🤖 AI Summary
This work addresses the challenges faced in industrial settings where reliance on public APIs is constrained by data security and budget limitations, while small language models (SLMs) often lack sufficient generalization capabilities for complex tasks. To bridge this gap, the authors propose and formally define the Agent Skill framework, offering the first mathematical formulation of agent skill invocation. By integrating context engineering with a skill selection mechanism, the study systematically evaluates various language models on both open-source and real-world insurance claims datasets. Experimental results demonstrate that medium-scale SLMs (12B–30B parameters) achieve significantly improved task accuracy under this framework. Notably, an 80B code-specialized model matches or even surpasses closed-source baselines in both performance and GPU efficiency, confirming the framework’s effectiveness in enhancing SLM capabilities.
📝 Abstract
Agent Skill framework, now widely and officially supported by major players such as GitHub Copilot, LangChain, and OpenAI, performs especially well with proprietary models by improving context engineering, reducing hallucinations, and boosting task accuracy. Based on these observations, an investigation is conducted to determine whether the Agent Skill paradigm provides similar benefits to small language models (SLMs).
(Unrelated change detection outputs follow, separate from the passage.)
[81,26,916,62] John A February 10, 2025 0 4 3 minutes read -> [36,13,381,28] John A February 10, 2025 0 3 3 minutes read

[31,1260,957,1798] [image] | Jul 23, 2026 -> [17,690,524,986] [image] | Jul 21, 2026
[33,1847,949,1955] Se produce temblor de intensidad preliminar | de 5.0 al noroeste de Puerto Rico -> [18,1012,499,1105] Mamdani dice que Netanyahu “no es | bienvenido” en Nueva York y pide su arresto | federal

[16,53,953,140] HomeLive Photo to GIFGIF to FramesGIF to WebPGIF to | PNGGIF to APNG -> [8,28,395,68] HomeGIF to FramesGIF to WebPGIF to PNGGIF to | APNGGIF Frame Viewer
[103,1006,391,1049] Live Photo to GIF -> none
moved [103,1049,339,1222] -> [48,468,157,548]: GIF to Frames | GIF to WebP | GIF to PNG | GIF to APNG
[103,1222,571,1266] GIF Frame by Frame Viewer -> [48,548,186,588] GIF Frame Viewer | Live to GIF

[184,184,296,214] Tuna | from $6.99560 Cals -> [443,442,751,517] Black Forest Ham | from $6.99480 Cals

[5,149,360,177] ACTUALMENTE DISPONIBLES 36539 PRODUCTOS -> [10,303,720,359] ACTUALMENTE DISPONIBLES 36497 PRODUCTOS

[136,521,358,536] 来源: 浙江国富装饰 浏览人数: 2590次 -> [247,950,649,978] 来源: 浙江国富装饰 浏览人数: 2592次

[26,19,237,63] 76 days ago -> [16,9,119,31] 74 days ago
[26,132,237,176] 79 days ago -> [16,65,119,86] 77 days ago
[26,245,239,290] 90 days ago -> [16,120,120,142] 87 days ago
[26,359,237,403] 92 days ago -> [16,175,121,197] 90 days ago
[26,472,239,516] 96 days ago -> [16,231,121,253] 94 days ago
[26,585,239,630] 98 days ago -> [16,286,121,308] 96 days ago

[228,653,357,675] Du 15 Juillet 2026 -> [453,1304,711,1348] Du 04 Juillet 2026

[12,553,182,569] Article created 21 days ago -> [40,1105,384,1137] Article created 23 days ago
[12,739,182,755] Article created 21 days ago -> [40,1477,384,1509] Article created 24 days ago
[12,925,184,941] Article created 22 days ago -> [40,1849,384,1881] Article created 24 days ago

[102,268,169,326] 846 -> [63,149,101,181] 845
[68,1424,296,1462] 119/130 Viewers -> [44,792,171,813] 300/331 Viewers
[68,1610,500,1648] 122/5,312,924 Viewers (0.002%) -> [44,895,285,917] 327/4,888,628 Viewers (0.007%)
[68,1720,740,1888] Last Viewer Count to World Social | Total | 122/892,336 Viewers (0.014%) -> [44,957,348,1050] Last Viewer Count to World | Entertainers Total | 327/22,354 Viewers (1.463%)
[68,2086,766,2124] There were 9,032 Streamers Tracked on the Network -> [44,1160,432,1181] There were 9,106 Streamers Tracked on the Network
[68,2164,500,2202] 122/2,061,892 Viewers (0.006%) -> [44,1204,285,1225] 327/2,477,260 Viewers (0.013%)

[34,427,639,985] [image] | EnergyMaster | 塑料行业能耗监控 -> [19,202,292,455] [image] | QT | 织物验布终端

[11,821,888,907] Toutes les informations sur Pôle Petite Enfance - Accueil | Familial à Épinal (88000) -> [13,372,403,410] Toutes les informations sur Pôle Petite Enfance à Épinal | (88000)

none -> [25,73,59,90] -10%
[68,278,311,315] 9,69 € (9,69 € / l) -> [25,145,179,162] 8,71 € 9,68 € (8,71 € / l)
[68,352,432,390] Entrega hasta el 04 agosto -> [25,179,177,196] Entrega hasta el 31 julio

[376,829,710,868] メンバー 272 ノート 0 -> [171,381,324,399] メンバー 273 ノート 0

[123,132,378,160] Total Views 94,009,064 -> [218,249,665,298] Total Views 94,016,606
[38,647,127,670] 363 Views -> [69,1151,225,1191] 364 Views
This question matters in industrial scenarios where continuous reliance on public APIs is infeasible due to data-security and budget constraints requirements, and where SLMs often show limited generalization in highly customized scenarios. This work introduces a formal mathematical definition of the Agent Skill process, followed by a systematic evaluation of language models of varying sizes across multiple use cases. The evaluation encompasses two open-source tasks and a real-world insurance claims data set. The results show that tiny models struggle with reliable skill selection, while moderately sized SLMs (approximately 12B - 30B) parameters) benefit substantially from the Agent Skill approach. Moreover, code-specialized variants at around 80B parameters achieve performance comparable to closed-source baselines while improving GPU efficiency. Collectively, these findings provide a comprehensive and nuanced characterization of the capabilities and constraints of the framework, while providing actionable insights for the effective deployment of Agent Skills in SLM-centered environments.